* _Problem statement_: Find the line with "[756,280,795,292] math ->" and the line with "[892,1143,985,1155] 2020-04-03 ->" in the entries below; output exactly those two lines, every line between them, and no others.

* _Record set_:
....

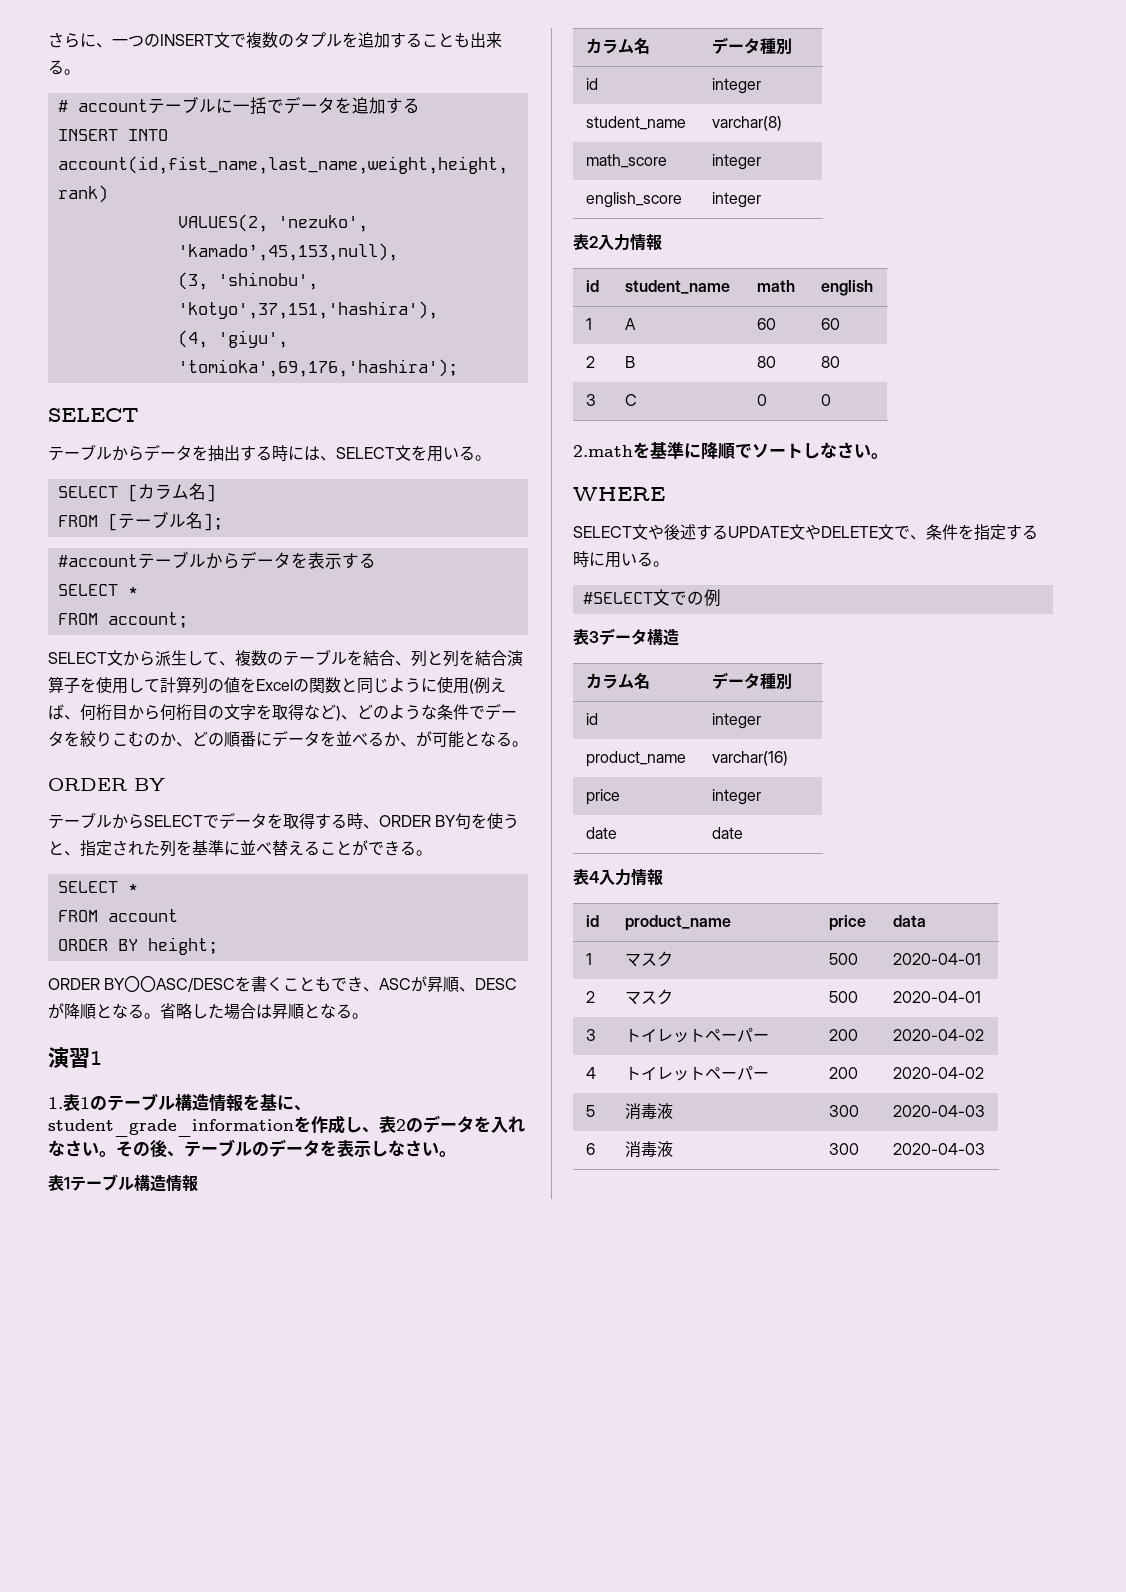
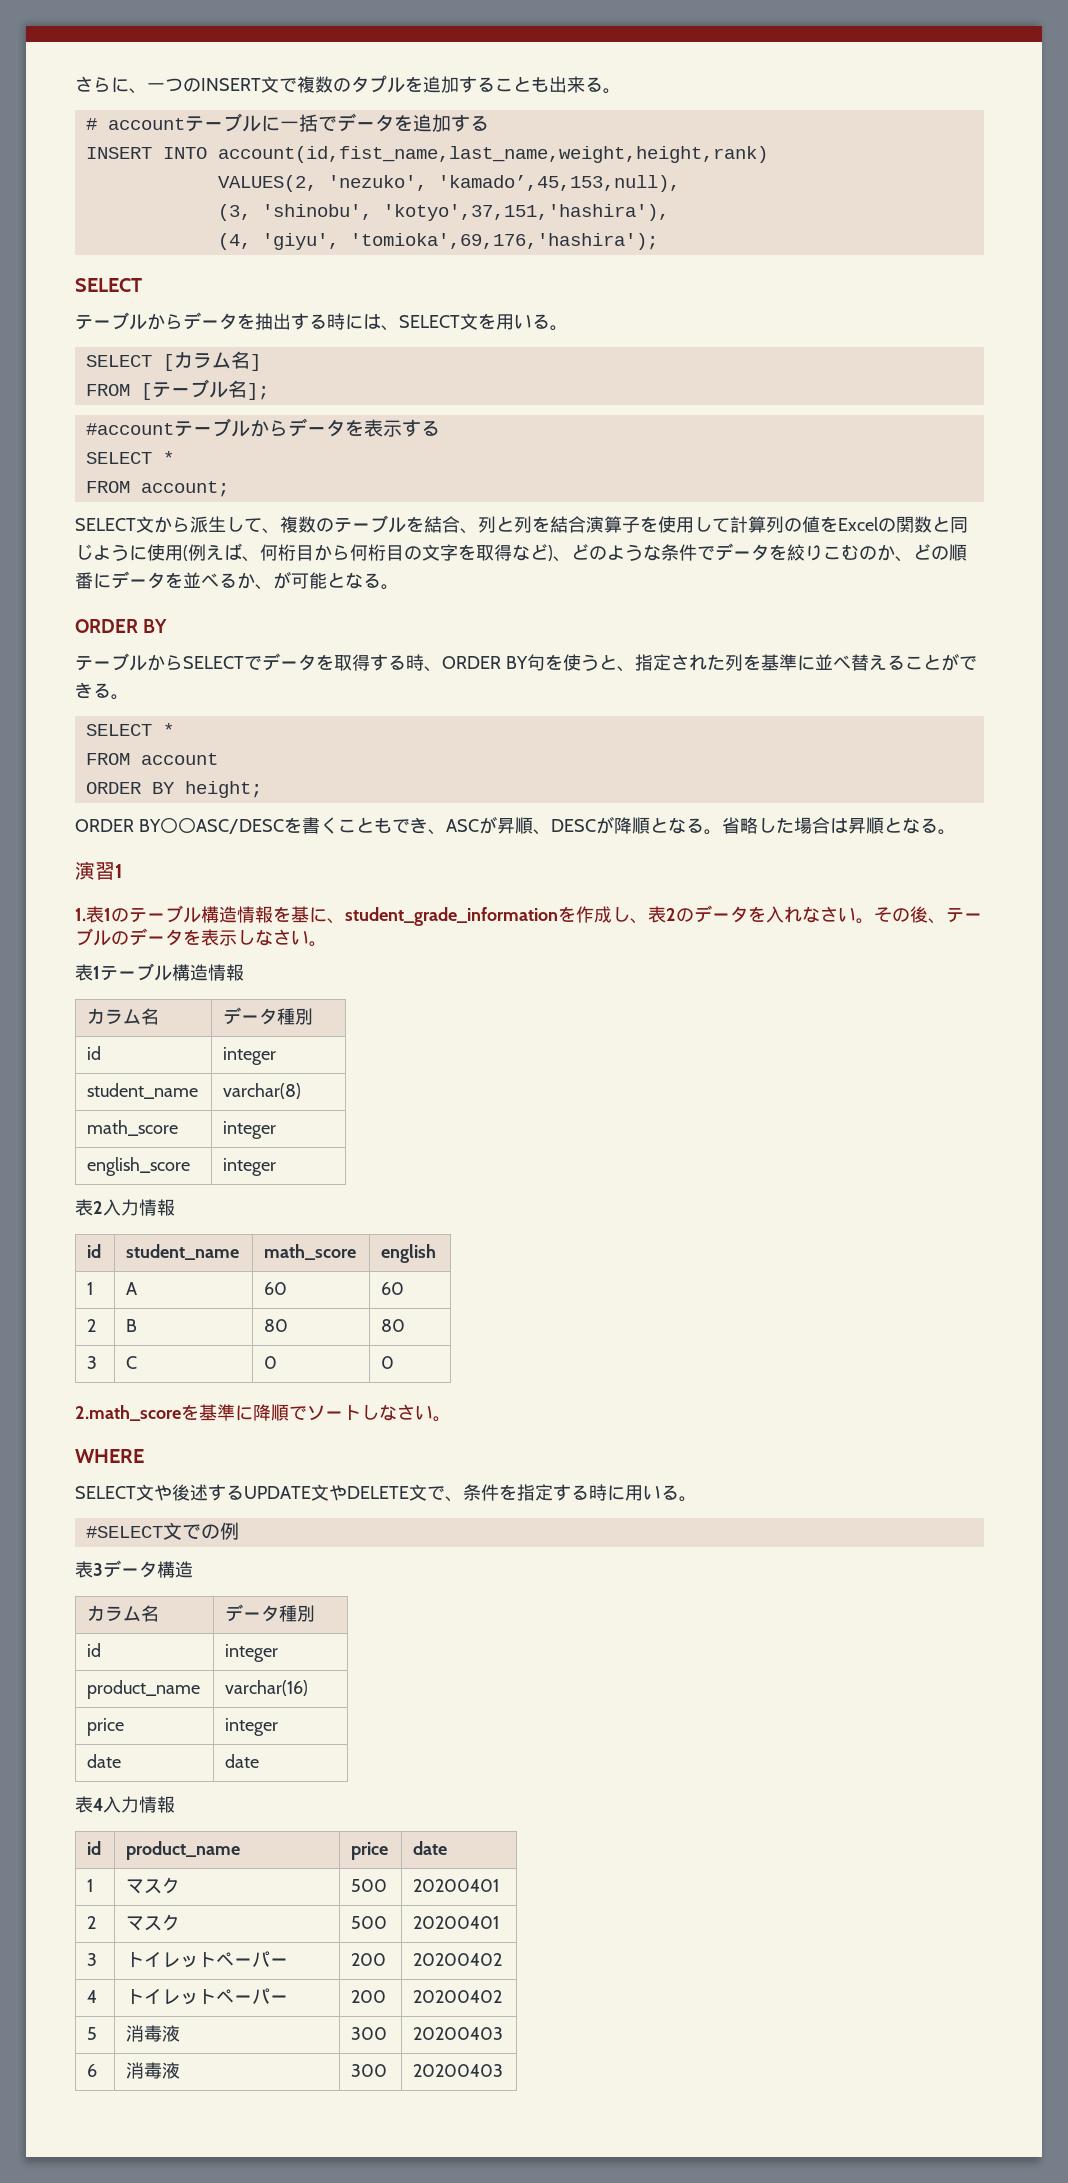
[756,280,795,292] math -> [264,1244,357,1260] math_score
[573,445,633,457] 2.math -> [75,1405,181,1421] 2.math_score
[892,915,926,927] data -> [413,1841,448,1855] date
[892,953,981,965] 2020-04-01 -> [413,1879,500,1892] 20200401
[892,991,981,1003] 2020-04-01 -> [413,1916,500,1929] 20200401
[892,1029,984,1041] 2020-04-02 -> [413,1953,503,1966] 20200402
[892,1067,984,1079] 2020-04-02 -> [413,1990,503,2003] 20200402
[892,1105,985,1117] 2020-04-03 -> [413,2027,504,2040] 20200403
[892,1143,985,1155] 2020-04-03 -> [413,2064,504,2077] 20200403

....

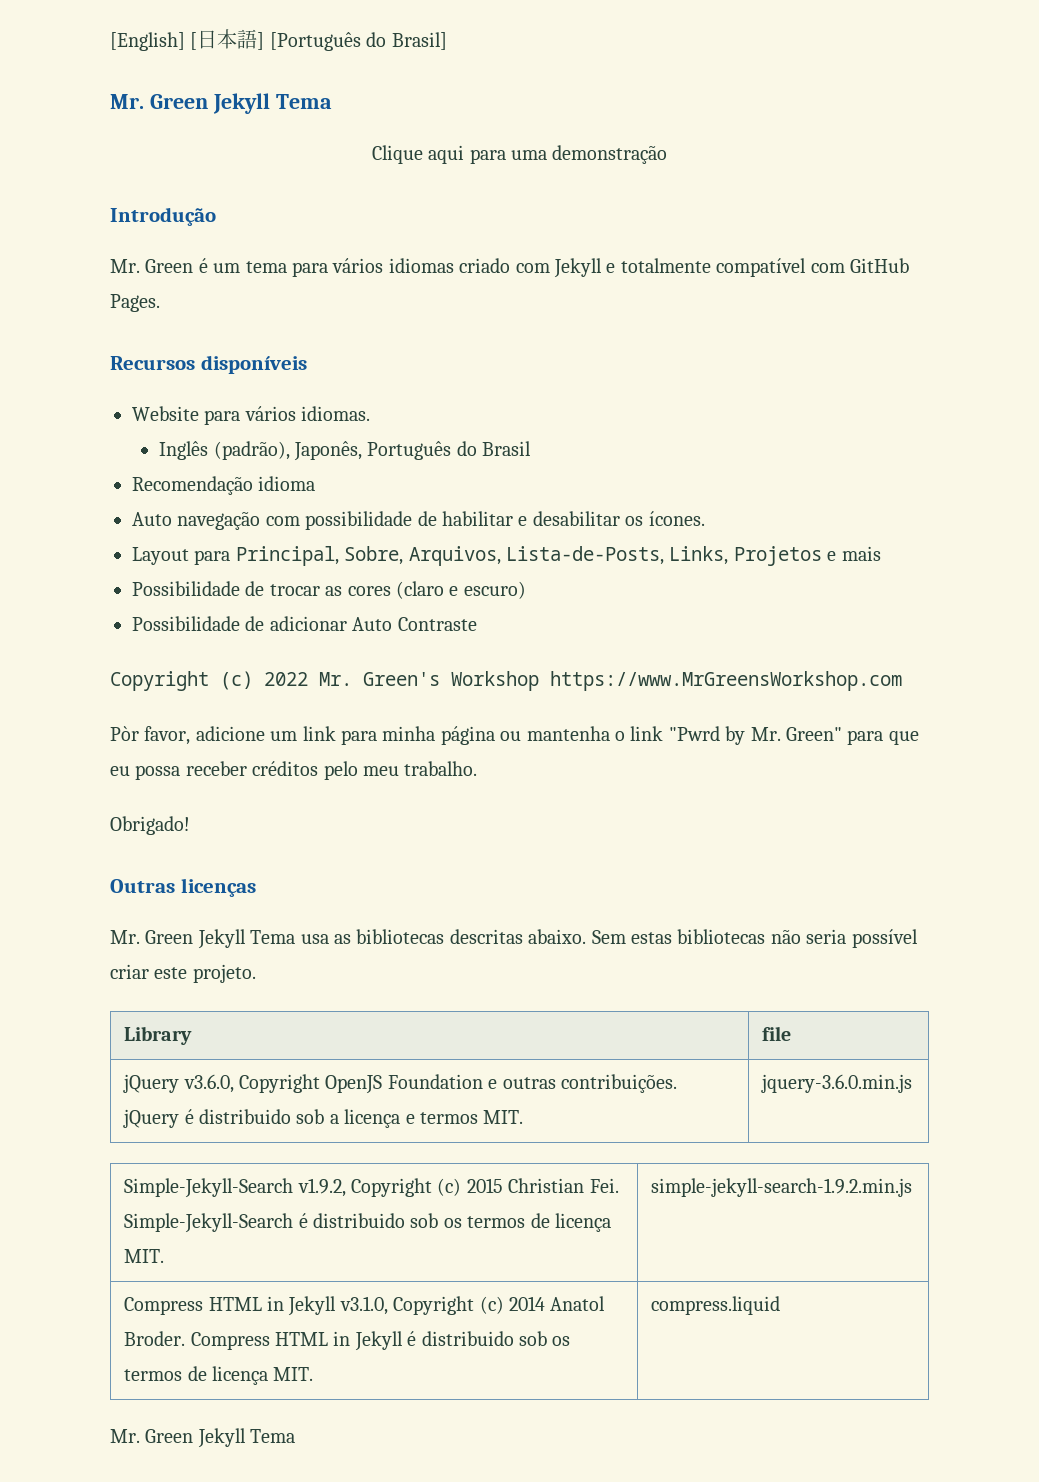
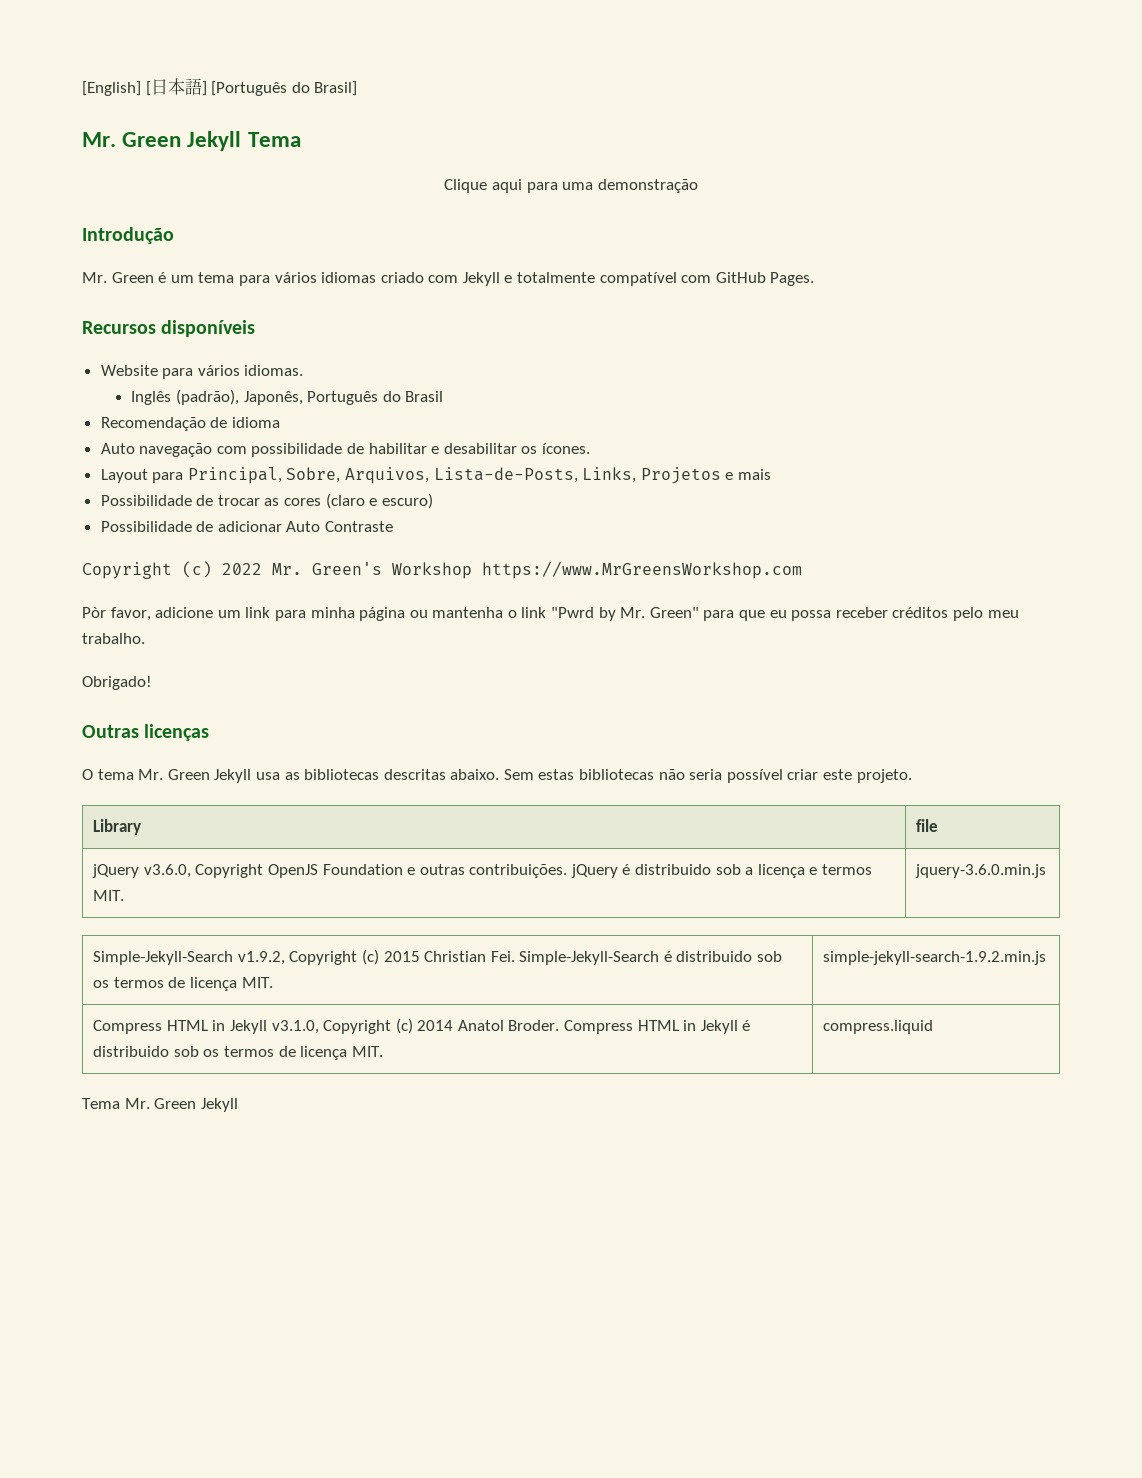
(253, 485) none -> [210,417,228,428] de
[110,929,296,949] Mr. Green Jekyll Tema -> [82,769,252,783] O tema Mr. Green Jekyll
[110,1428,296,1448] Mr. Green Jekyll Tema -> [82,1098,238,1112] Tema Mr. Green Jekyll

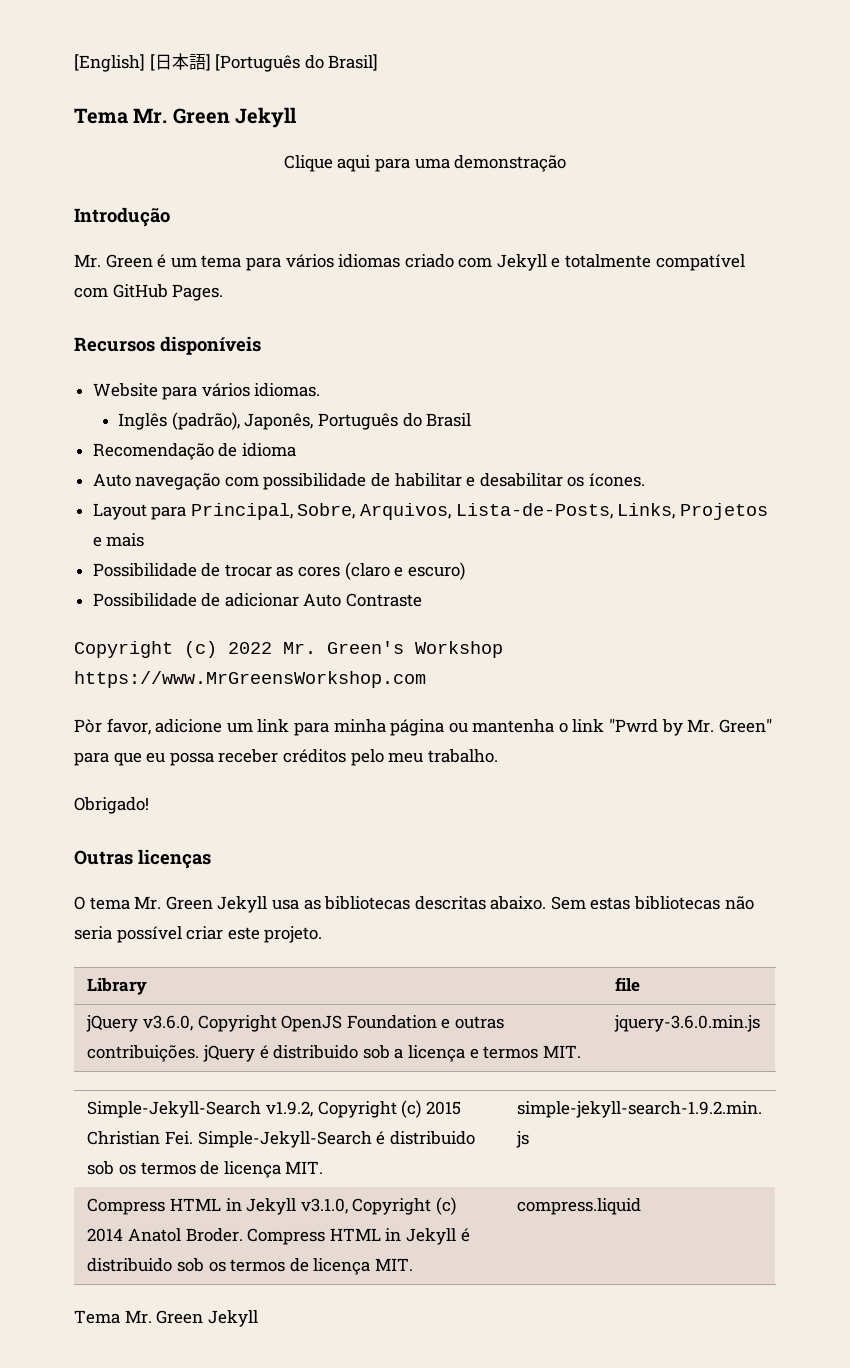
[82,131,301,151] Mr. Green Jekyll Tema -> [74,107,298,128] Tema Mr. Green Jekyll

....

* _Solution_:
[756,280,795,292] math -> [264,1244,357,1260] math_score
[573,445,633,457] 2.math -> [75,1405,181,1421] 2.math_score
[892,915,926,927] data -> [413,1841,448,1855] date
[892,953,981,965] 2020-04-01 -> [413,1879,500,1892] 20200401
[892,991,981,1003] 2020-04-01 -> [413,1916,500,1929] 20200401
[892,1029,984,1041] 2020-04-02 -> [413,1953,503,1966] 20200402
[892,1067,984,1079] 2020-04-02 -> [413,1990,503,2003] 20200402
[892,1105,985,1117] 2020-04-03 -> [413,2027,504,2040] 20200403
[892,1143,985,1155] 2020-04-03 -> [413,2064,504,2077] 20200403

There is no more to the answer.